Je souhaite que, dans la ligne de l'initiative "Europe contre le cancer", engagée depuis plusieurs années, nous parvenions très vite, entre pays européens, à coordonner et à adopter des règles minimum communes, notamment pour ce qui concerne la publicité. Malgré ces succès incontestables, malgré une réelle prise de conscience par une grande partie de la population des dangers du tabac et de la nécessité de le combattre, trois phénomènes inquiétants rendent plus nécessaires que jamais une action résolue de chacun des gouvernements et de la communauté internationale.
- Le premier est la persistance d'une consommation trop fréquente de tabac chez les jeunes. Pour ne prendre que le seul exemple de la France, en 1994, 30,5 % des jeunes de 12 à 18 ans se reconnaissaient comme fumeurs. Or, nous le savons désormais, plus la consommation de tabac est précoce, plus les conséquences sur la santé sont graves.
Il nous faut donc mener une action résolue en direction des jeunes pour prévenir l'entrée dans le tabagisme.
Les enquêtes montrent combien l'environnement des adolescents, qu'il soit familial ou amical, est l'élément déterminant du tabagisme. La consommation de tabac est considérée par nombre de jeunes comme un élément d'intégration dans le monde des adultes. C'est dire quelle est notre responsabilité !
Je souhaite vivement que votre conférence permette de mieux définir les moyens de prévenir la consommation de tabac chez les jeunes. Cela passe, sans aucun doute, par l'information et par la formation. Cela passe également par une prise de conscience par tous de la nécessité de ne pas donner du fumeur une image valorisante. L'école, mais également les grands média que sont la télévision et le cinéma, et la publicité ont un rôle primordial à jouer en ce domaine.
Le deuxième phénomène préoccupant est l'accroissement de la consommation de tabac chez les femmes. Selon les estimations de l'Organisation Mondiale de la Santé, le tabagisme est responsable de la mort de 300 000 femmes chaque année dans les pays développés. L'accroissement de la consommation de tabac chez les femmes devrait porter ce chiffre à près d'un million en 2020.
Dès maintenant, en France, le cancer du poumon des femmes s'accroît considérablement et appelle une action très volontariste pour lutter contre le tabagisme des femmes.
Le réseau international des femmes contre le tabagisme a été créé, en 1990, à l'occasion de la 7ème conférence mondiale contre le tabagisme. Je souhaite que son action de sensibilisation auprès des femmes des pays développés et des pays en développement bénéficie du soutien des gouvernements et de votre conférence.

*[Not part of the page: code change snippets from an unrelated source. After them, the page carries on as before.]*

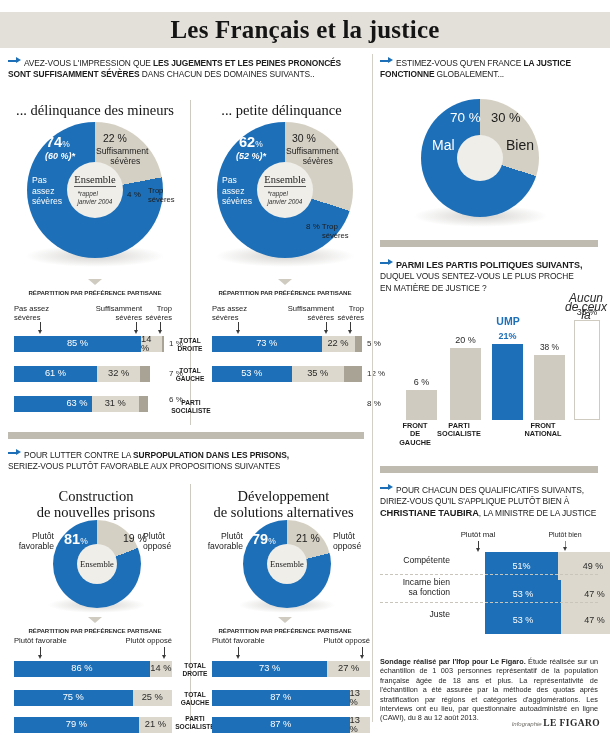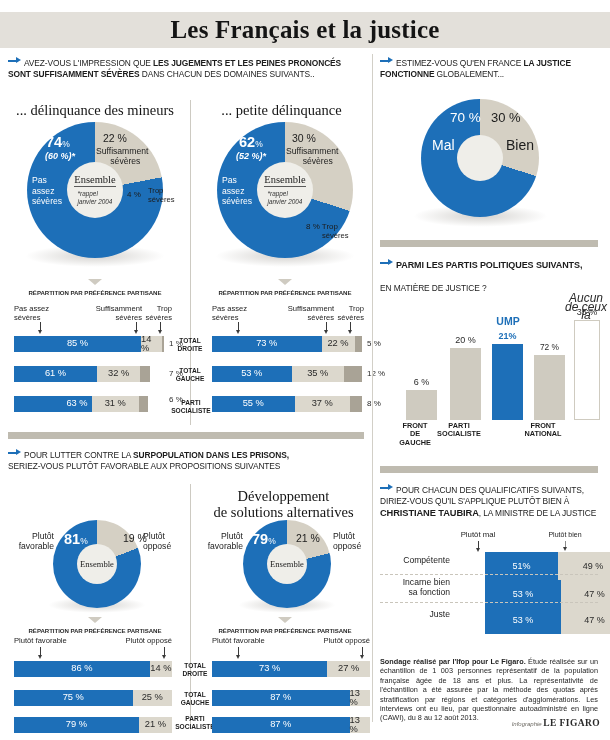"DUQUEL VOUS SENTEZ-VOUS LE PLUS" span.lite { html: none -> <span>DUQUEL VOUS SENTEZ-VOUS LE PLUS PROCHE</span> }
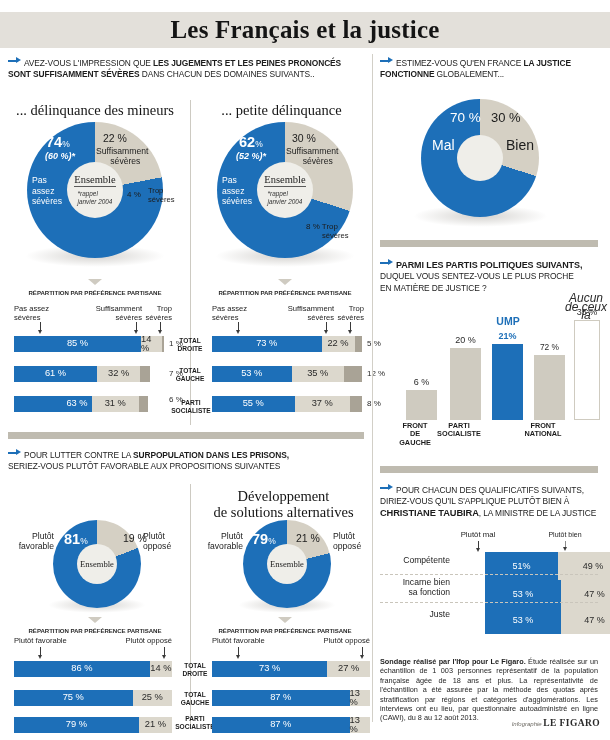"72 %" div.vval { text: 72 -> 38 }
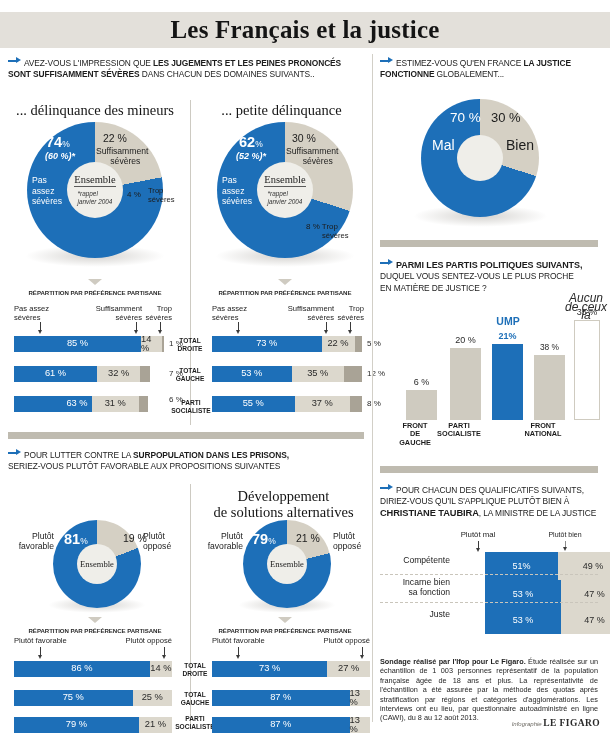"55 %" div.stackrow { html: <div> <div>55 %</div> <div>37 %</div> <div></div> </div> -> none }
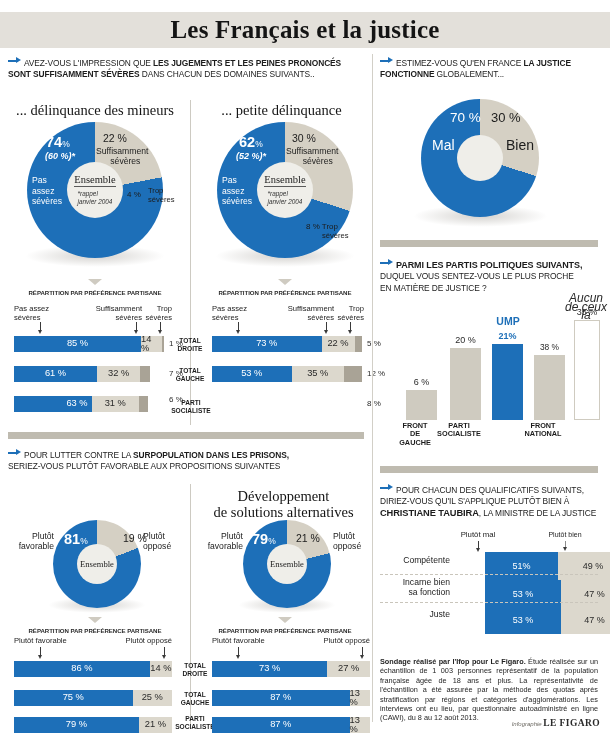"Construction" div.sect-title { html: none -> <div>Construction<br>de nouvelles prisons</div> }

La troisième évolution particulièrement inquiétante est la diffusion du tabagisme dans les pays en développement. Certes, l'usage du tabac n'est pas l'apanage des pays riches, mais son extension actuelle est un phénomène nouveau dans lequel nous avons, nous pays industrialisés, une responsabilité très lourde. De même, est inquiétante la diffusion du tabagisme dans les pays de l'Est de l'Europe, à l'occasion des changements à d'autres égards qu'ils traversent actuellement, si heureux.
C'est pourquoi, je souhaite que votre conférence puisse s'attacher à définir les moyens d'enrayer cette évolution, notamment en marquant la nécessité d'une coopération internationale accrue, sous l'égide de l'Organisation Mondiale de la Santé, dont je salue le rôle qu'elle a su jouer en cette matière.
En déclarant ouverte cette neuvième conférence mondiale sur le tabac, permettez-moi Mesdames et Messieurs, de mesurer le chemin parcouru depuis vingt ans, quand la lutte contre le tabagisme n'était alors considérée que comme une lubie de quelques médecins. Votre présence ici, à Paris, montre combien la préoccupation de santé publique a pris corps dans l'ensemble de la communauté internationale.
Cela ne rend votre tâche, durant cette conférence, que plus importante.
Soyez assurés que vos travaux sont très attendus et qu'ils sont appelés à inspirer les politiques que mettront en place les gouvernements et les organismes internationaux au cours des prochaines années.